Принося новый текст, ему всякий раз показывали число подписчиков. Десять тысяч, затем пятьдесят, затем сто тысяч – не считая количества просмотров и прослушиваний, в десять раз превышающего эту цифру. Для Мэттью придумали абсолютно бредовую «легенду»: он объяснял, что ему пришлось покинуть свою церковь, поскольку он говорил «слишком много правды», а сатанинские силы, подмявшие под себя американское правительство, собирались расправиться со всеми «правдорубами». Поэтому ему приходилось вещать из «безопасного места», из «бункера, где меня не найдут Люцифер и его подручные».
Мэттью должен был делать это убедительно. В противном случае его били старыми телефонными справочниками и заставляли повторить обращение еще раз.
Мэттью грозился покончить с собой. Он сказал это Стоуверу – который теперь редко появлялся здесь, – и верзила лишь рассмеялся громовым, тектоническим хохотом.
– Валяй! – сказал он. – Это лишь подбросит дров в костер. Подкрепит наши слова. Тебя, доброго проповедника, убили силы тьмы, чтобы помешать твоей борьбе за правое дело. Черт побери, если понадобится, мы, пожалуй, и сами тебя прикончим.
После чего Мэттью снова избили. Озарк присутствовал при этом, не переставая смеяться.
И Мэттью прекратил сопротивление.
Смирился со своей участью.
Каждое обращение он записывал с горящим взором, с пеной у рта. Как-то раз расплакался, не сдержавшись, и потом был уверен в том, что ему придется записывать все заново. Однако Дэнни Гиббонс сказал, что Стоуверу это понравилось. Сказал, что так и должен вести себя человек, на глазах которого Небесное царство падает к ногам Сатаны.
В конце концов тексты снова сосредоточились на лунатиках, которых теперь провозглашали не только полчищами Сатаны, но и ползущей заразой: в текстах говорилось, что именно стадо путников распространяет болезнь «белая маска» среди верующих. Во всем виноваты они, толпа носителей заразы, созданной правительством по приказу Люцифера и самого Левиафана…
О, тут имелась в виду президент Хант. Именно ее называли Левиафаном.
Так ее называл он, Мэттью. В своих записанных обращениях.
Поскольку неумолимая правда заключалась в том, что, хотя тексты этих обращений писал не он, именно он их зачитывал. Мэттью не был их источником, но, черт побери, он был их рупором. Из чего следовало, что он также являлся заразой. Не вирусом, бактерией или грибком. Но он распространял заразу плохих мыслей.

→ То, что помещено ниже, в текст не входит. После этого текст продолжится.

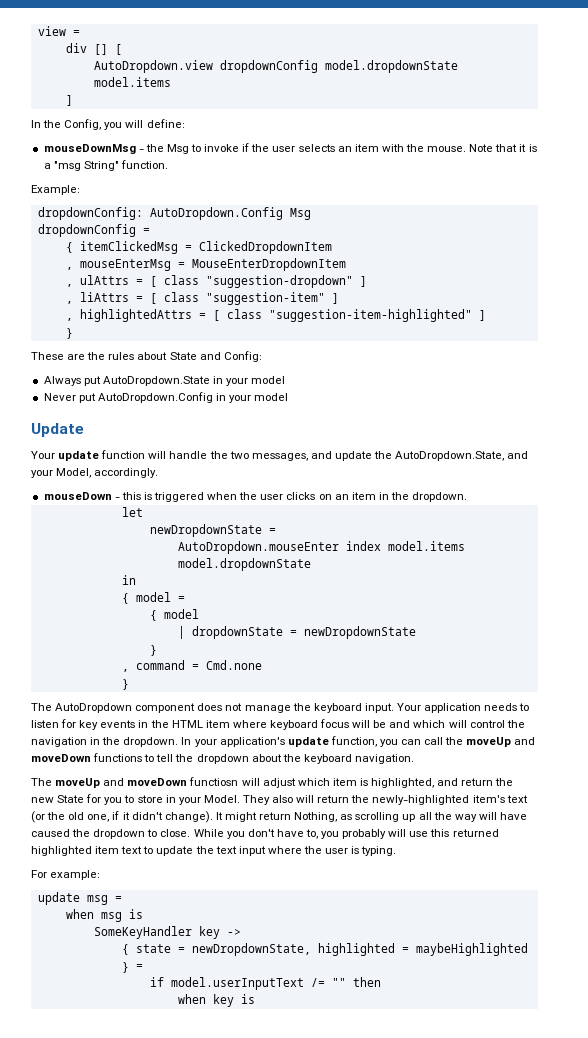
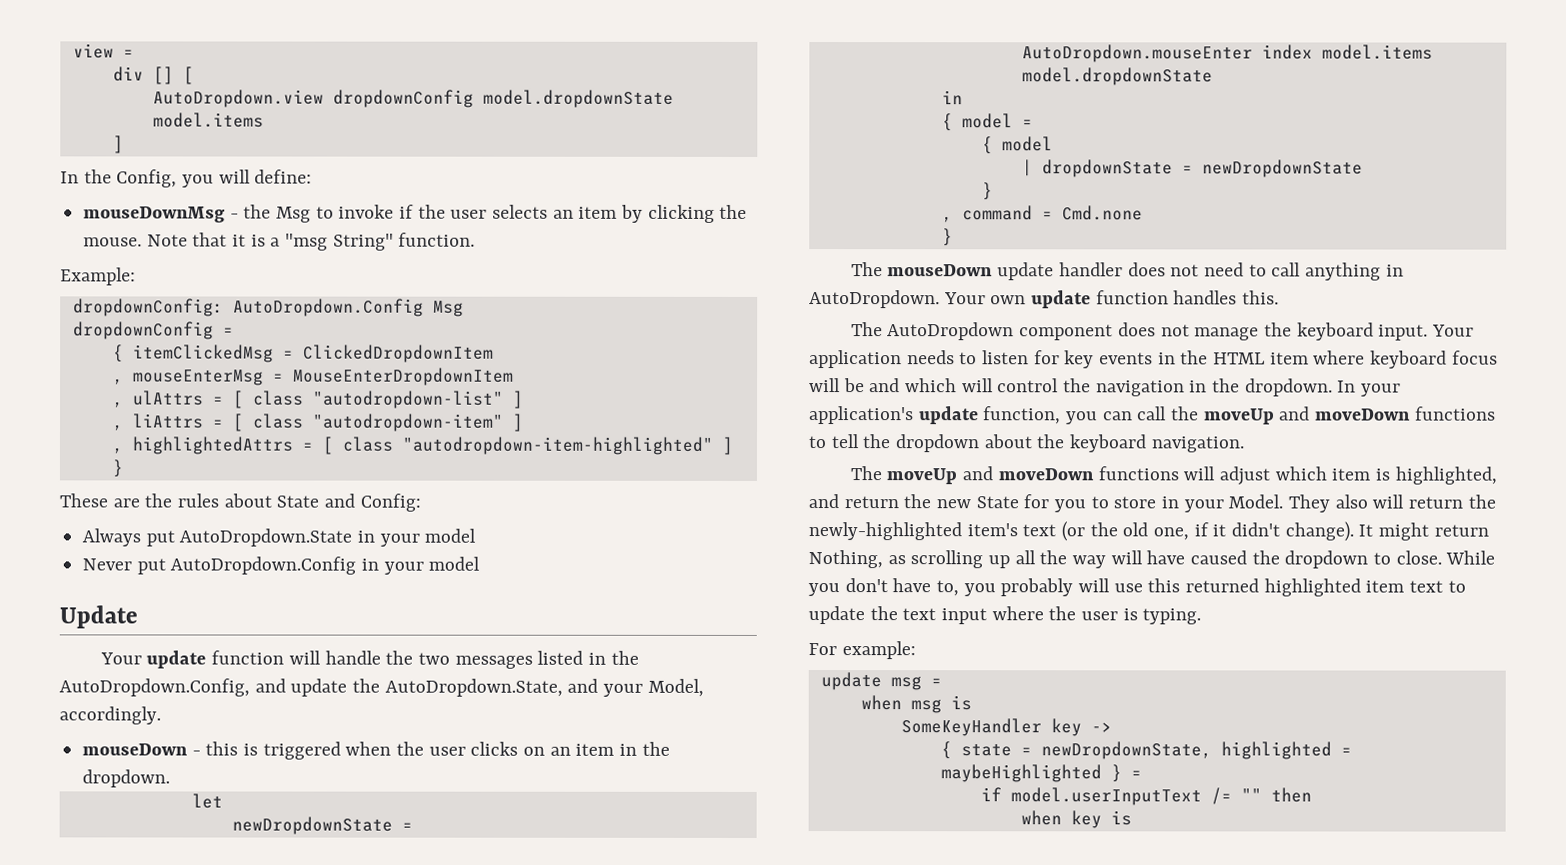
- mouseDownMsg - the Msg to invoke if the user selects an item with the mouse.
+ mouseDownMsg - the Msg to invoke if the user selects an item by clicking the mouse.
- , ulAttrs = [ class "suggestion-dropdown" ]
+ , ulAttrs = [ class "autodropdown-list" ]
- , liAttrs = [ class "suggestion-item" ]
+ , liAttrs = [ class "autodropdown-item" ]
- , highlightedAttrs = [ class "suggestion-item-highlighted" ]
+ , highlightedAttrs = [ class "autodropdown-item-highlighted" ]
- Your update function will handle the two messages, and update the AutoDropdown.State, and your Model, accordingly.
+ Your update function will handle the two messages listed in the AutoDropdown.Config, and update the AutoDropdown.State, and your Model, accordingly.
+ The mouseDown update handler does not need to call anything in AutoDropdown. Your own update function handles this.
- The moveUp and moveDown functiosn will adjust which item is highlighted, and return the new State for you to store in your Model.
+ The moveUp and moveDown functions will adjust which item is highlighted, and return the new State for you to store in your Model.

Однако Мэттью и не думал останавливаться.
До вчерашнего дня.
Вчера в бункер спустился новый человек. В тот или иной момент Мэттью уже повидал всех своих знакомых – он видел Роджера, видел обоих братьев Гиббонс, и, разумеется, он видел Озарка. Хирам Голден не появлялся ни разу, хотя пастора это не удивляло. Не спускался сюда и Бо.
Бо…
Отом…
На этот раз в бункер спустился тот, кого Мэттью никак не ожидал увидеть. Лицо он узнал сразу же, однако имя вспомнил только тогда, когда молодой мужчина представился снова: Тай Кантрелл, светловолосый парень, сильный и крепкий, который однажды занимался ремонтом в церкви Мэттью вместе с Билли Гиббонсом.
Тай был не похож на остальных. Он говорил мягче, держался учтиво, свободно. И в присутствии Мэттью ему было неуютно – точнее, насколько понял пастор, ему было неуютно встретиться с ним в такой обстановке. Принеся Мэттью новый текст, парень заметно нервничал.
И проявилось это в том, что он много говорил.